**Problem:** Please return every line of the records below that holds the word "outline".

**Provided records:**
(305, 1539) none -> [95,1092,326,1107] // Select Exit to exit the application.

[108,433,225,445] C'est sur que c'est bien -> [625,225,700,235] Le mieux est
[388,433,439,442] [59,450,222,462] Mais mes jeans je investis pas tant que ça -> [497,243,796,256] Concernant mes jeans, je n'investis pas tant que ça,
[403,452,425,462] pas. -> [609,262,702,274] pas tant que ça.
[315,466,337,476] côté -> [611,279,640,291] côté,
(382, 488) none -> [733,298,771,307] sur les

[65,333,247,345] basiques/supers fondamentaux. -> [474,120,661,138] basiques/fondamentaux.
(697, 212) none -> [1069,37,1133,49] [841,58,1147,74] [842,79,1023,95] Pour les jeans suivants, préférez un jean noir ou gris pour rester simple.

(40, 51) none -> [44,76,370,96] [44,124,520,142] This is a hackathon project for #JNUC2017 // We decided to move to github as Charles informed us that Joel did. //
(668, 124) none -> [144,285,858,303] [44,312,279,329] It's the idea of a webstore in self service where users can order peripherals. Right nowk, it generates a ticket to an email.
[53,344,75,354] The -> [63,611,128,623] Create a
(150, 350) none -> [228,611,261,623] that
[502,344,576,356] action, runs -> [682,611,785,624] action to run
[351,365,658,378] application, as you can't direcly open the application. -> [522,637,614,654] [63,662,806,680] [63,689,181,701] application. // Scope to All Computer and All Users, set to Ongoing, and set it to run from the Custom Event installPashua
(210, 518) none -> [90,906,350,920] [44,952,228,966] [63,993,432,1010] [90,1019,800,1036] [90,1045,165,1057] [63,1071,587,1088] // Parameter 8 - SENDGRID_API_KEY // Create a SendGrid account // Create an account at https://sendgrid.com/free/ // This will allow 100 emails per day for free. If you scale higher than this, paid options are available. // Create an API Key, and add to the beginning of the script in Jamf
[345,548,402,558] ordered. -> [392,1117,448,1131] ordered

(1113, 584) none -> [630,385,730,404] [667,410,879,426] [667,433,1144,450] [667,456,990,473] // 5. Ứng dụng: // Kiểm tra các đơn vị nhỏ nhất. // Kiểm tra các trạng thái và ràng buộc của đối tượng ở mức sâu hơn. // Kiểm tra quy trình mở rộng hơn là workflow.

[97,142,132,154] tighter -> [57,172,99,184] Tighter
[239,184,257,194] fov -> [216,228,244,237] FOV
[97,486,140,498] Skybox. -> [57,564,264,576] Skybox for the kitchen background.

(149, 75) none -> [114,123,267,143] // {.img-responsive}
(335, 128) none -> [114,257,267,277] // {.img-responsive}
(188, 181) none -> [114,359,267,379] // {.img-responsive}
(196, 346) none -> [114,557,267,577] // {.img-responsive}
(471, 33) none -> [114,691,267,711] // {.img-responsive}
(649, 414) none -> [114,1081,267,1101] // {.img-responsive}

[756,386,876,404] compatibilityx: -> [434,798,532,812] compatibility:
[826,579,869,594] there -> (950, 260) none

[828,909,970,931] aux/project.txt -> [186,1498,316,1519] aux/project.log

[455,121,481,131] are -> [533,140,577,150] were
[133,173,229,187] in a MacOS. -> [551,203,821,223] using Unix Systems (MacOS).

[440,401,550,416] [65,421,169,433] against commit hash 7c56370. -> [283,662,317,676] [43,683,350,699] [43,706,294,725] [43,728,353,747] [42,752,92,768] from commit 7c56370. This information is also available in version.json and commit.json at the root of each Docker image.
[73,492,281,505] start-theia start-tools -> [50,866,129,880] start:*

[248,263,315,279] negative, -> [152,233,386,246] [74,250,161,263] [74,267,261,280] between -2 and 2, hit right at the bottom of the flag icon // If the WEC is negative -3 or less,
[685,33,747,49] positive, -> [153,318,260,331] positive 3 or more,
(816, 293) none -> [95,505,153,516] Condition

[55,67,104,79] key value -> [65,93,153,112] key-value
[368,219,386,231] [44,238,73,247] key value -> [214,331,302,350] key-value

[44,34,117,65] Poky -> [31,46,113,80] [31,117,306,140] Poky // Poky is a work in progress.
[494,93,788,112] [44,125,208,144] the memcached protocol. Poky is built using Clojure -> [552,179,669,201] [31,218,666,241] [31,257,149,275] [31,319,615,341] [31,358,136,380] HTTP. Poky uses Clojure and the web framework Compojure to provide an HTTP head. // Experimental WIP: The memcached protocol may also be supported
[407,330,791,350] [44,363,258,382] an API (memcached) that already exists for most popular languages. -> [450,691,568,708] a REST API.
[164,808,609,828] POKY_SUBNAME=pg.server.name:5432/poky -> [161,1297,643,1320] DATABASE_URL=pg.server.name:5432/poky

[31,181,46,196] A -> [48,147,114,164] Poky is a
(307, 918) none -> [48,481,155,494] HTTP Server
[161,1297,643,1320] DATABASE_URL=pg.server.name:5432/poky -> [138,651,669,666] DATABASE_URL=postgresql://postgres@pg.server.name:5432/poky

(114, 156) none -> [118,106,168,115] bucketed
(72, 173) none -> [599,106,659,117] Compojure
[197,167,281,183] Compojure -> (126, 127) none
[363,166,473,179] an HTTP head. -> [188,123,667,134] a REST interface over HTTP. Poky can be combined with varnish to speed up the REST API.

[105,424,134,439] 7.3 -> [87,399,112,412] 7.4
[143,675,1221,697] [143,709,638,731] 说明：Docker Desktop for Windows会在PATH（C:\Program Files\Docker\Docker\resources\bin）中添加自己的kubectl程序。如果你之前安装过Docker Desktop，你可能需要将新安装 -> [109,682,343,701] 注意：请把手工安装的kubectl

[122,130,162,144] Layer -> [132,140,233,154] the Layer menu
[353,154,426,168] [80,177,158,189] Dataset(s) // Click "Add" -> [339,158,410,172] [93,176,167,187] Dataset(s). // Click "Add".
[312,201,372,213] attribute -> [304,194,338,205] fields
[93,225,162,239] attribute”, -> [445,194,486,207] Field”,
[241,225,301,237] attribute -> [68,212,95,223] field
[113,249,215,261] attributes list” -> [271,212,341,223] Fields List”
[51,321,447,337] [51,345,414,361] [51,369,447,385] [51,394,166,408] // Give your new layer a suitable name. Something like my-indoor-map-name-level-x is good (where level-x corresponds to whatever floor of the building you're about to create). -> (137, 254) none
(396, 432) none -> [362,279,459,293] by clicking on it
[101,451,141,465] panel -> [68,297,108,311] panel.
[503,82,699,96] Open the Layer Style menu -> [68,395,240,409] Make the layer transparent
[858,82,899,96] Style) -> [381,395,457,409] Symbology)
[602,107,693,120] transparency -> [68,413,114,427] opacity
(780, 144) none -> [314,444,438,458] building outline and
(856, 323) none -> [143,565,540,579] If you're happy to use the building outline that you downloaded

**Output:**
(780, 144) none -> [314,444,438,458] building outline and
(856, 323) none -> [143,565,540,579] If you're happy to use the building outline that you downloaded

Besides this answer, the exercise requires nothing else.